▶ _PROBLEM REQUIREMENTS_:
Search the entries for the word "left" and report each line that has it.

[Stored items from a collection]
= = = = =

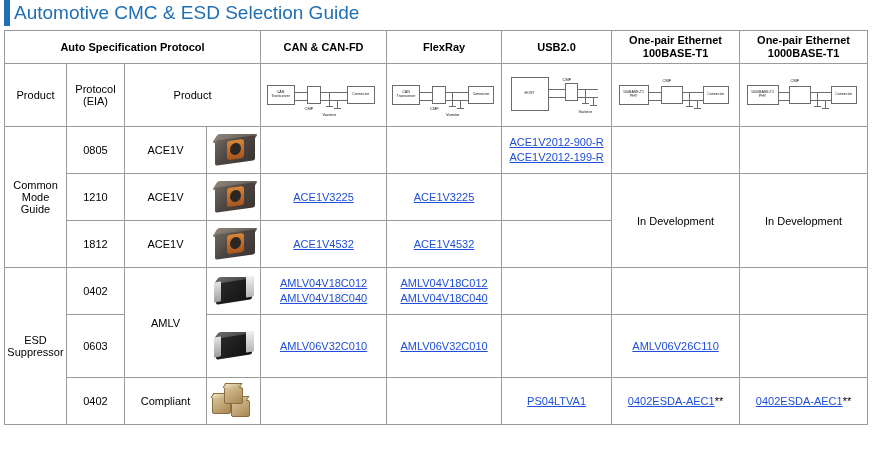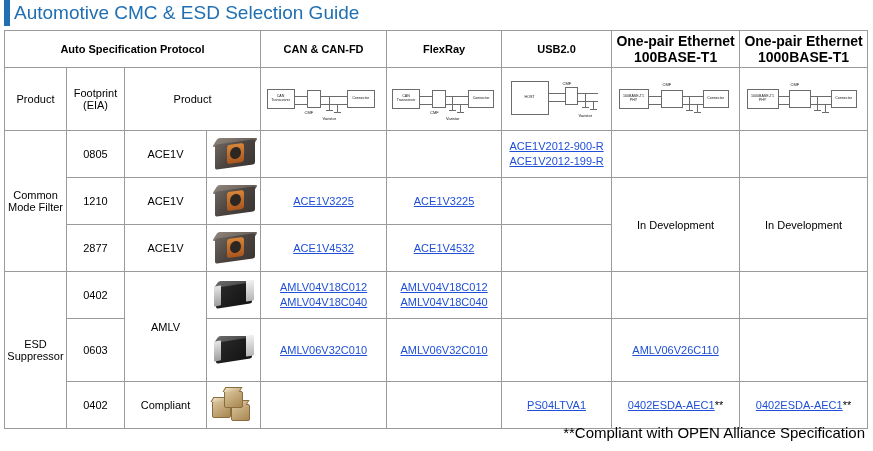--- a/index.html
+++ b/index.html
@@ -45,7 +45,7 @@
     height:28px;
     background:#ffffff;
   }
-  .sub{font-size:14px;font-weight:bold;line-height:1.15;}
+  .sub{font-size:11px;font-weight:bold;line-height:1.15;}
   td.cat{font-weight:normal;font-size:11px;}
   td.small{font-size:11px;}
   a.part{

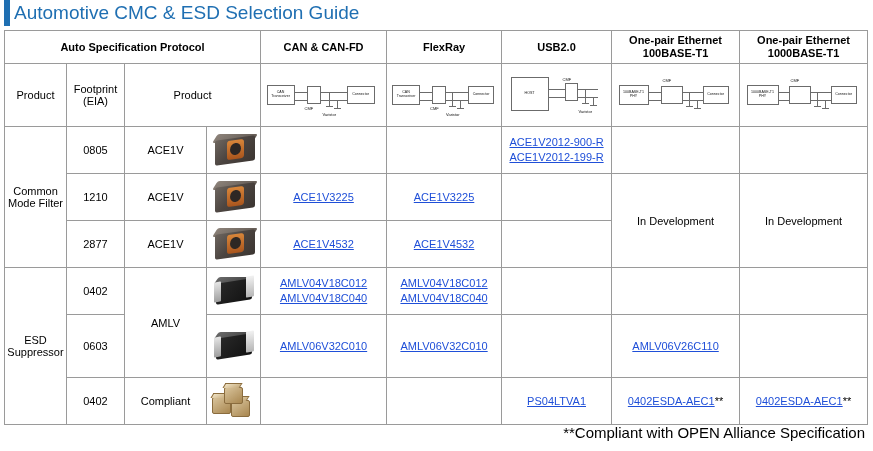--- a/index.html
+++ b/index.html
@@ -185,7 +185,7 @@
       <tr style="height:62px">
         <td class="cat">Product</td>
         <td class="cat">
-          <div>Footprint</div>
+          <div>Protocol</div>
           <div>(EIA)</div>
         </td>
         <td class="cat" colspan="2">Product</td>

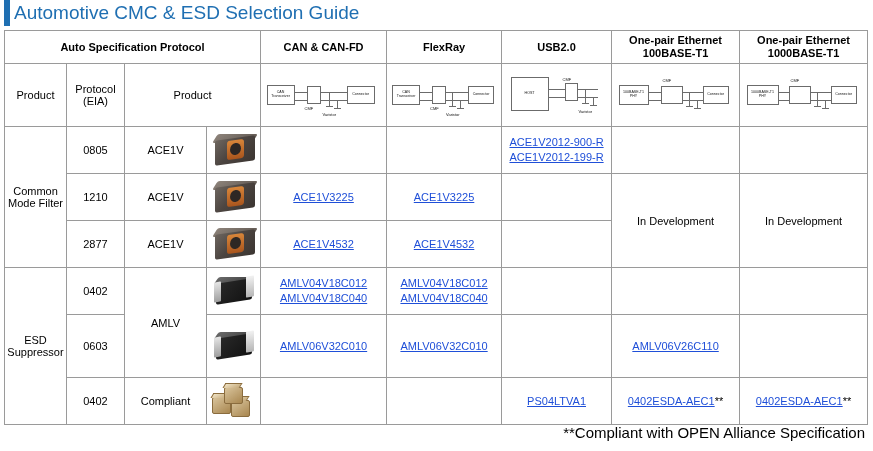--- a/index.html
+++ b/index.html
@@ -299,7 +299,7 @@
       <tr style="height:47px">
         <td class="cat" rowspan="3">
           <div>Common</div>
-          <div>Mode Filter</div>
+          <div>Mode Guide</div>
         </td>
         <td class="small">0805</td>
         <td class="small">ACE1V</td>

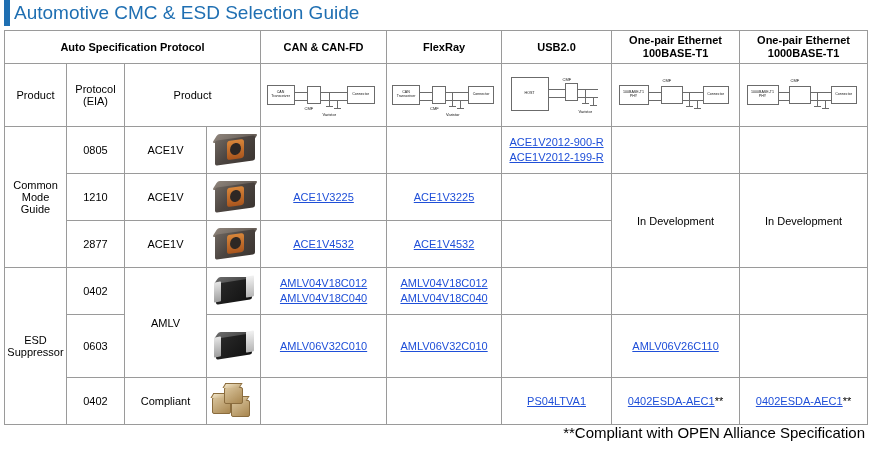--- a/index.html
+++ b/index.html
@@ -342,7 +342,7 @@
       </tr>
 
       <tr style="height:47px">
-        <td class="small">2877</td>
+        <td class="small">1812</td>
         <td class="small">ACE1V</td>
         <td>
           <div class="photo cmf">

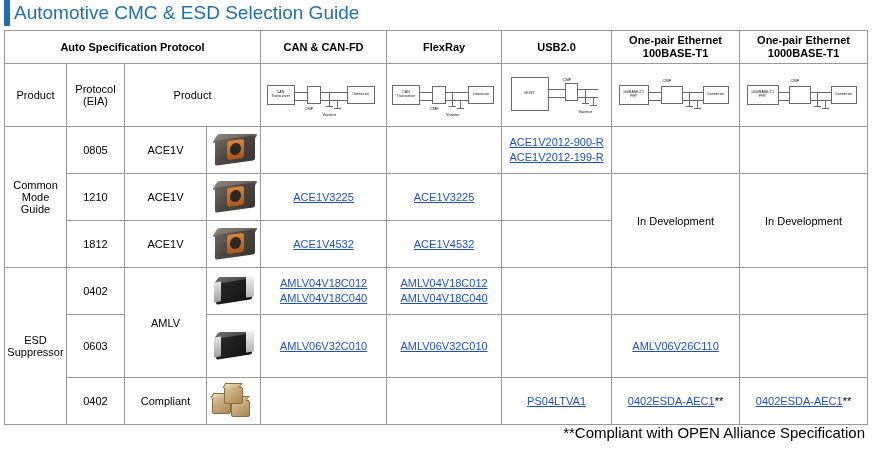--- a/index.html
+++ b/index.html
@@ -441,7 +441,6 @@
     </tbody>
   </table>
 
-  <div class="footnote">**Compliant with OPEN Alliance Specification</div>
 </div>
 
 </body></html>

= = = = =

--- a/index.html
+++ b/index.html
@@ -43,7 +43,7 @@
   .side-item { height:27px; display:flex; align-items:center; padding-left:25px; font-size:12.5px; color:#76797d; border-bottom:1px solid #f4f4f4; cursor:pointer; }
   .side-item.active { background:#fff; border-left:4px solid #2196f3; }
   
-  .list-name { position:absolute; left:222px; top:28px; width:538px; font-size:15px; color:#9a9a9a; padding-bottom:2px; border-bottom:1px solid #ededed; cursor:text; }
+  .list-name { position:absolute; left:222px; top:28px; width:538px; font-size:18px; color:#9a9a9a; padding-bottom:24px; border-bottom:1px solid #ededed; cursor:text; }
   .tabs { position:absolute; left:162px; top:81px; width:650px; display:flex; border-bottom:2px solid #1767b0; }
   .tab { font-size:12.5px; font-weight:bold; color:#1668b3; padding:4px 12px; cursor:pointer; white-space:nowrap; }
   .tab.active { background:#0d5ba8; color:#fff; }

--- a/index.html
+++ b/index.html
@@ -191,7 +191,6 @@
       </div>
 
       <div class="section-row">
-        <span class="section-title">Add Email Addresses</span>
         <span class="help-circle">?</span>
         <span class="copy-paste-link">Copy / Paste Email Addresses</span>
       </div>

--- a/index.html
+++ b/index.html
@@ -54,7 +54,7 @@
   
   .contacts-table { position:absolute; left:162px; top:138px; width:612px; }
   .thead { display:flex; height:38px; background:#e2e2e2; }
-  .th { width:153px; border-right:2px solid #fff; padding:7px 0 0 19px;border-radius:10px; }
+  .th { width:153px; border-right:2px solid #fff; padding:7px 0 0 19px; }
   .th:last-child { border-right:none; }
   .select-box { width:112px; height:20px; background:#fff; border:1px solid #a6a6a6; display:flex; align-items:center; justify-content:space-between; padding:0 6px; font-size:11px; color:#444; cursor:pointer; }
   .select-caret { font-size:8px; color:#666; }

= = = = =

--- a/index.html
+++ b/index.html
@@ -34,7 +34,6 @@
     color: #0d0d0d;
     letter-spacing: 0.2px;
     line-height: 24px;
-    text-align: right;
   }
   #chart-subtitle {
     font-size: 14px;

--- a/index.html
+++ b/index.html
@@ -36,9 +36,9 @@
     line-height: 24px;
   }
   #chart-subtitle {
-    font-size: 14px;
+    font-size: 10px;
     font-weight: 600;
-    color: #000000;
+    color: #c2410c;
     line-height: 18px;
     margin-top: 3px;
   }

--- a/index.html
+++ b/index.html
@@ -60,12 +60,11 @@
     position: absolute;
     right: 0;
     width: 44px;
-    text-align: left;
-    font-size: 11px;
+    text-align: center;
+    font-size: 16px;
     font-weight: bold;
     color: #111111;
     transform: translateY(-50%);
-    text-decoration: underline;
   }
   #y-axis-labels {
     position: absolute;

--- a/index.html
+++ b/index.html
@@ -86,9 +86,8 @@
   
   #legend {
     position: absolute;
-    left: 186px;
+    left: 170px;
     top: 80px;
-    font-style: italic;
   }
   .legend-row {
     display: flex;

= = = = =

▶ _RESULT FOR THIS EXERCISE_:
   .side-item { height:27px; display:flex; align-items:center; padding-left:25px; font-size:12.5px; color:#76797d; border-bottom:1px solid #f4f4f4; cursor:pointer; }
   .side-item.active { background:#fff; border-left:4px solid #2196f3; }
-  .list-name { position:absolute; left:222px; top:28px; width:538px; font-size:15px; color:#9a9a9a; padding-bottom:2px; border-bottom:1px solid #ededed; cursor:text; }
+  .list-name { position:absolute; left:222px; top:28px; width:538px; font-size:18px; color:#9a9a9a; padding-bottom:24px; border-bottom:1px solid #ededed; cursor:text; }
   .tabs { position:absolute; left:162px; top:81px; width:650px; display:flex; border-bottom:2px solid #1767b0; }
   .contacts-table { position:absolute; left:162px; top:138px; width:612px; }
-    text-align: left;
-    left: 186px;
+    left: 170px;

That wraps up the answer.